治前证,顽痰凝结之甚者,非其证大实不可轻投。其方,即前方加甘遂末二钱,将他药煎好,调药汤中服。
凡用甘遂,宜为末,水送服。或用其末,调药汤中服。若入汤剂煎服,必然吐出。又凡药中有甘遂,不可连日服之,必隔两三日方可再服,不然亦多吐出。又其性与甘草相反,用者须切记。
按:甘遂性猛烈走窜,后世本草,称其以攻决为用,为下水之圣药。痰亦水也,故其行痰之力,亦百倍于他药。曾治一少年癫狂,医者投以大黄六两,连服两剂,大便不泻。后愚诊视,为开此方,惟甘遂改用三钱。病家谓,从前服如许大黄,未见行动,今方中只用大黄两许,岂能效乎?愚曰:但服,无虑也。服后,大便连泻七八次,降下痰涎若干,癫狂顿愈。见者以为奇异,彼盖不知甘遂三钱之力,远胜于大黄六两之力也。
痰脉多滑,然非顽痰也。愚治此证甚多。凡癫狂之剧者,脉多瘀塞,甚或六脉皆不见,用开痰药通之,其脉方出,以是知顽痰之能闭脉也。
神明之功用,原心与脑相辅而成。愚于资生汤(在第一卷)、定心汤(在第二卷)后曾发明之。癫狂之证,乃痰火上泛,瘀塞其心与脑相连窍络,以致心脑不通,神明皆乱。故方中重用赭石,借其重坠之力,摄引痰火下行,俾窍络之塞者皆通,则心与脑能相助为理,神明自复其旧也。是以愚治此证之剧者,赭石恒有用至四两者,且又能镇甘遂使之专于下行,不至作呕吐也。
癫者,性情颠倒,失其是非之明。狂者,无所畏惧,妄为妄言,甚或见闻皆妄。大抵此证初起,先微露癫意,继则发狂。狂久不愈,又渐成癫,甚或知觉全无。盖此证,由于忧思过度,心气结而不散,痰涎亦即随之凝结。又加以思虑过则心血耗,而暗生内热。痰经热炼,而胶黏益甚,热为痰锢,而消解无从。于是痰火充溢,将心与脑相通之窍络,尽皆瘀塞,是以其神明淆乱也。其初微露癫意者,痰火犹不甚剧也,迨痰火积而益盛,则发狂矣。是以狂之甚者,用药下其痰,恒作红色,痰而至于红,其热可知。迨病久,则所瘀之痰,皆变为顽痰。其神明淆乱之极,又渐至无所知觉而变为癫证。且其知觉欲无,从前之忧思必减,其内热亦即渐消,而无火以助其狂,此又所以变为癫也。然其初由癫而狂易治,其后由狂而癫难治。故此证,若延至三四年者,治愈者甚少。
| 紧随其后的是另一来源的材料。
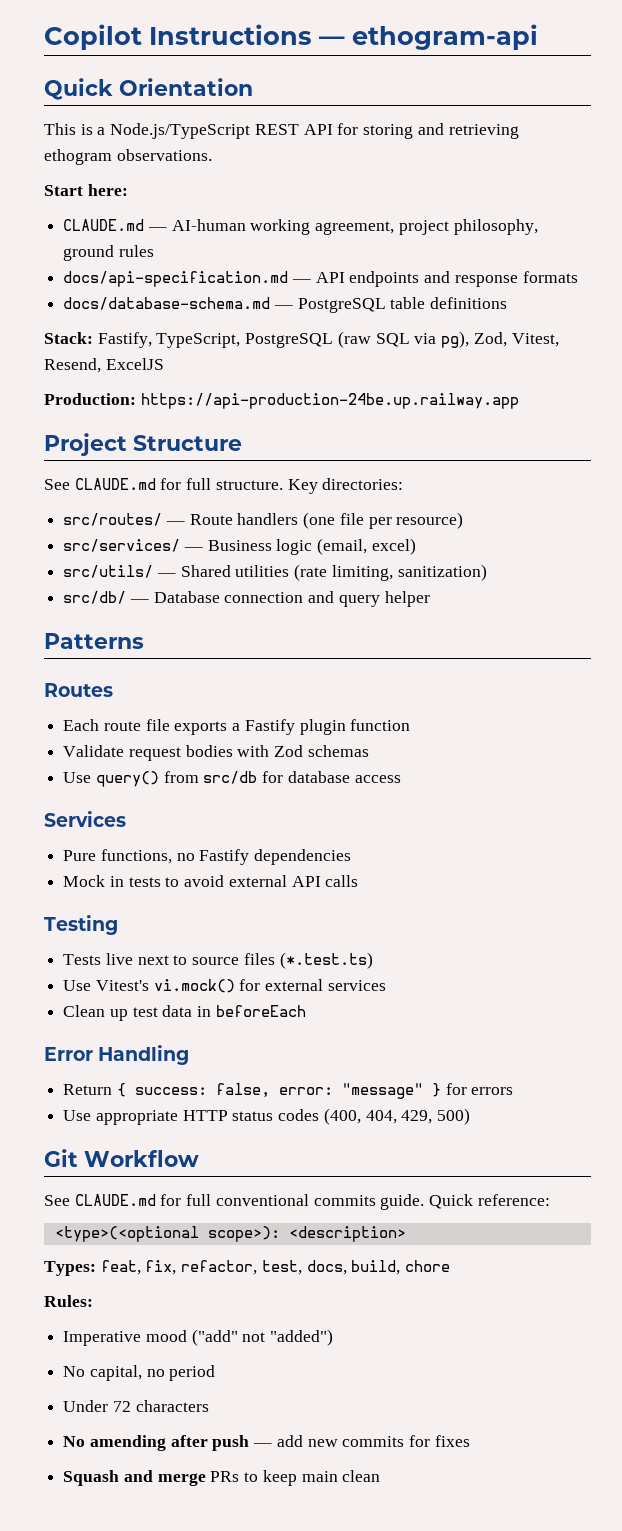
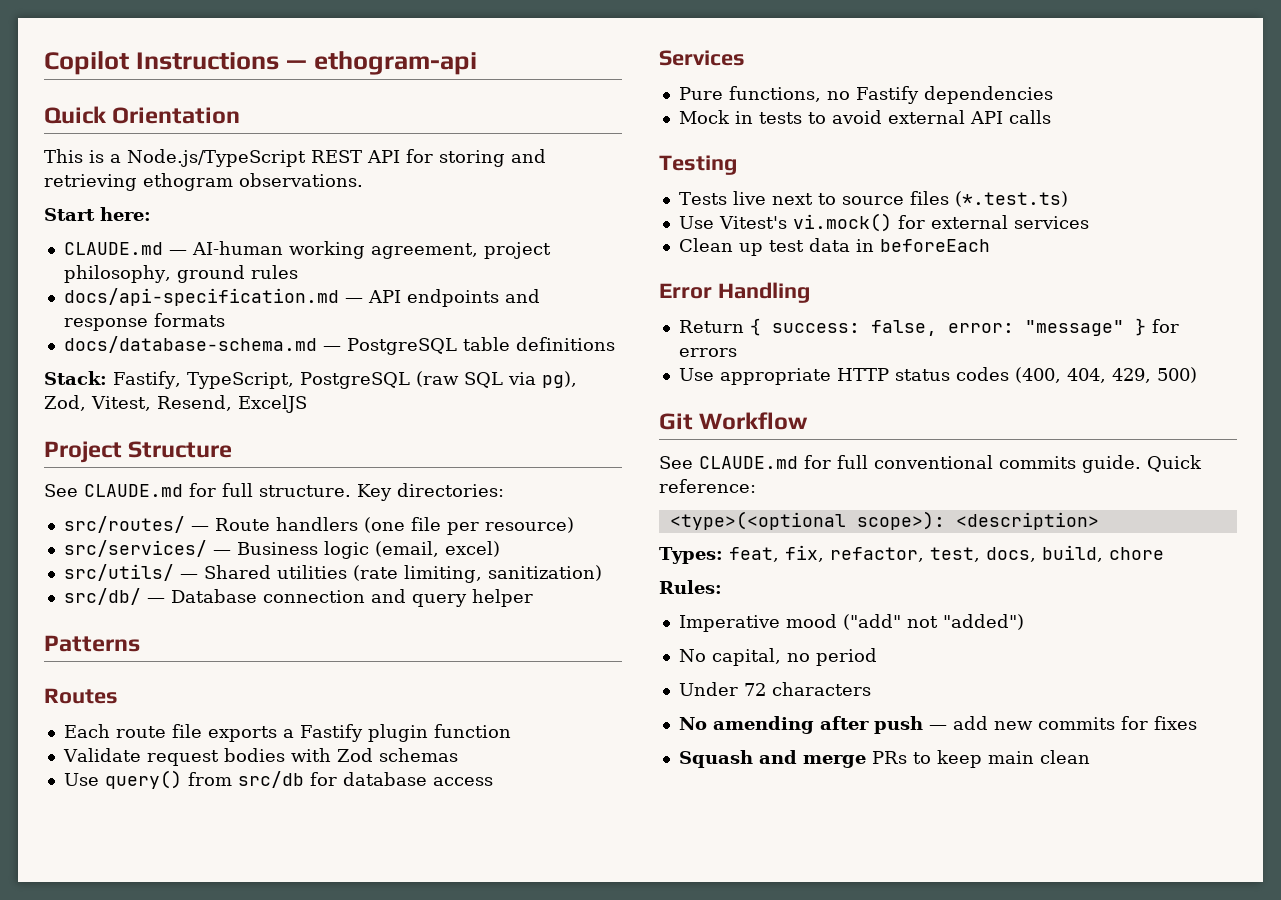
- Production: https://api-production-24be.up.railway.app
西人于癫狂之证,专责之脑气筋,谓人之脑中神明病久,而累及脑气筋,以致脑气筋失其常司,其性情动作,皆颠倒狂乱。是以西人外治之法,将病者先薙其发,以猪脬装冰置其头巅,脑中之炎热藉此可消,脑气筋之病者,因此可愈矣。
按:脑气筋亦名脑髓神经,其在脊者名脊髓神经,共四十三对,每一对一主知觉,一主运动,散布于全体之内外,以司全体之知觉运动,为其本源在脑故可统称脑气筋,亦可统曰脑髓神经。
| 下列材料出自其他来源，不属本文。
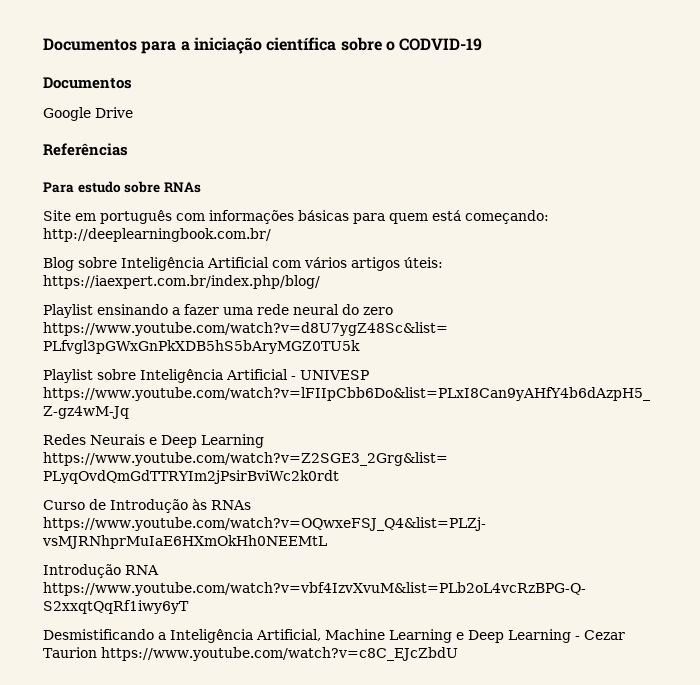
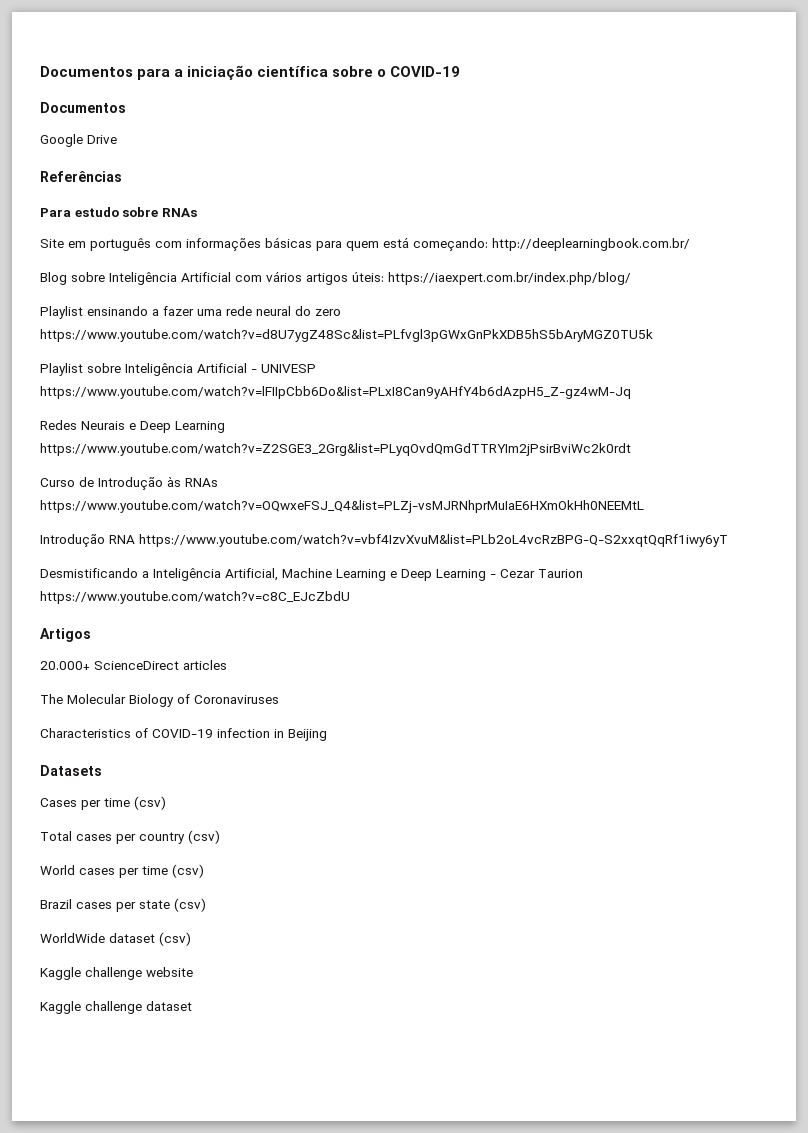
- Documentos para a iniciação científica sobre o CODVID-19
+ Documentos para a iniciação científica sobre o COVID-19
+ Artigos
+ 20.000+ ScienceDirect articles
+ The Molecular Biology of Coronaviruses
+ Characteristics of COVID-19 infection in Beijing
+ Datasets
+ Cases per time (csv)
+ Total cases per country (csv)
+ World cases per time (csv)
+ Brazil cases per state (csv)
+ WorldWide dataset (csv)
+ Kaggle challenge website
+ Kaggle challenge dataset

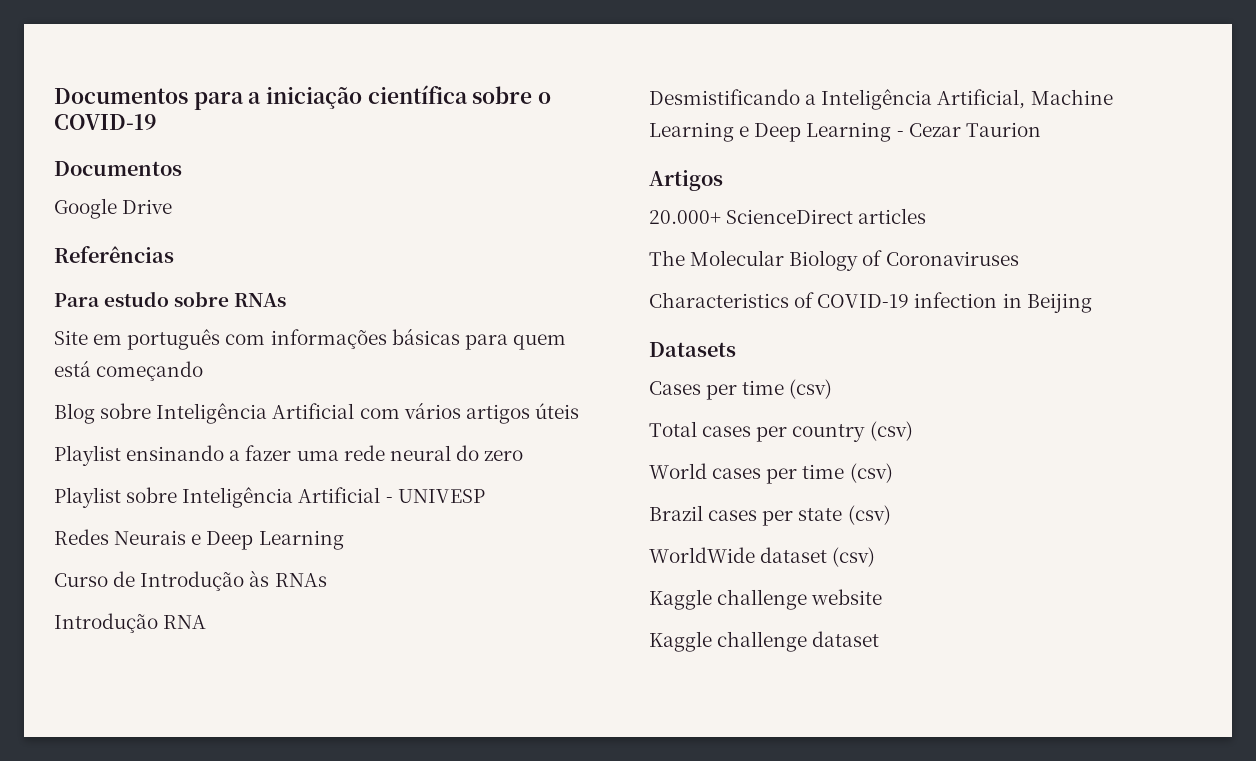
- Site em português com informações básicas para quem está começando: http://deeplearningbook.com.br/
+ Site em português com informações básicas para quem está começando
- Blog sobre Inteligência Artificial com vários artigos úteis: https://iaexpert.com.br/index.php/blog/
+ Blog sobre Inteligência Artificial com vários artigos úteis
- Playlist ensinando a fazer uma rede neural do zero https://www.youtube.com/watch?v=d8U7ygZ48Sc&list=PLfvgl3pGWxGnPkXDB5hS5bAryMGZ0TU5k
+ Playlist ensinando a fazer uma rede neural do zero
- Playlist sobre Inteligência Artificial - UNIVESP https://www.youtube.com/watch?v=lFIIpCbb6Do&list=PLxI8Can9yAHfY4b6dAzpH5_Z-gz4wM-Jq
+ Playlist sobre Inteligência Artificial - UNIVESP
- Redes Neurais e Deep Learning https://www.youtube.com/watch?v=Z2SGE3_2Grg&list=PLyqOvdQmGdTTRYIm2jPsirBviWc2k0rdt
+ Redes Neurais e Deep Learning
- Curso de Introdução às RNAs https://www.youtube.com/watch?v=OQwxeFSJ_Q4&list=PLZj-vsMJRNhprMuIaE6HXmOkHh0NEEMtL
+ Curso de Introdução às RNAs
- Introdução RNA https://www.youtube.com/watch?v=vbf4IzvXvuM&list=PLb2oL4vcRzBPG-Q-S2xxqtQqRf1iwy6yT
+ Introdução RNA
- Desmistificando a Inteligência Artificial, Machine Learning e Deep Learning - Cezar Taurion https://www.youtube.com/watch?v=c8C_EJcZbdU
+ Desmistificando a Inteligência Artificial, Machine Learning e Deep Learning - Cezar Taurion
人之神明,原在心与脑两处。金正希曰:人见一物必留一影于脑中,小儿善忘者,脑髓未满也,老人健忘者,脑髓渐空也。汪讱庵释之曰:凡人追忆往事,恒闭目上瞪,凝神于脑,是影留于脑之明征。由斯观之,是脑原主追忆往事也。其人或有思慕不遂,而劳神想象,或因从前作事差误,而痛自懊憹,则可伤脑中之神。若因研究理解工夫太过,或有将来难处之事,而思患预防,踌躇太过,苦心思索,则多伤心中之神。究之,心与脑,原彻上彻下,共为神明之府。一处神明伤,则两处神俱伤。脑中之神明伤,可累及脑气筋。心中之神明伤,亦可累及脑气筋。且脑气筋伤,可使神明颠倒狂乱,心有所伤,亦可使神明颠倒狂乱也。曾治一少妇癫狂,强灌以药,不能下咽。遂俾以朴硝代盐,每饭食之,病人不知,月余而愈。诚以朴硝咸寒属水,为心脏对宫之药,以水胜火,以寒胜热,能使心中之火热消解无余,心中之神明,自得其养,非仅取朴硝之能开痰也。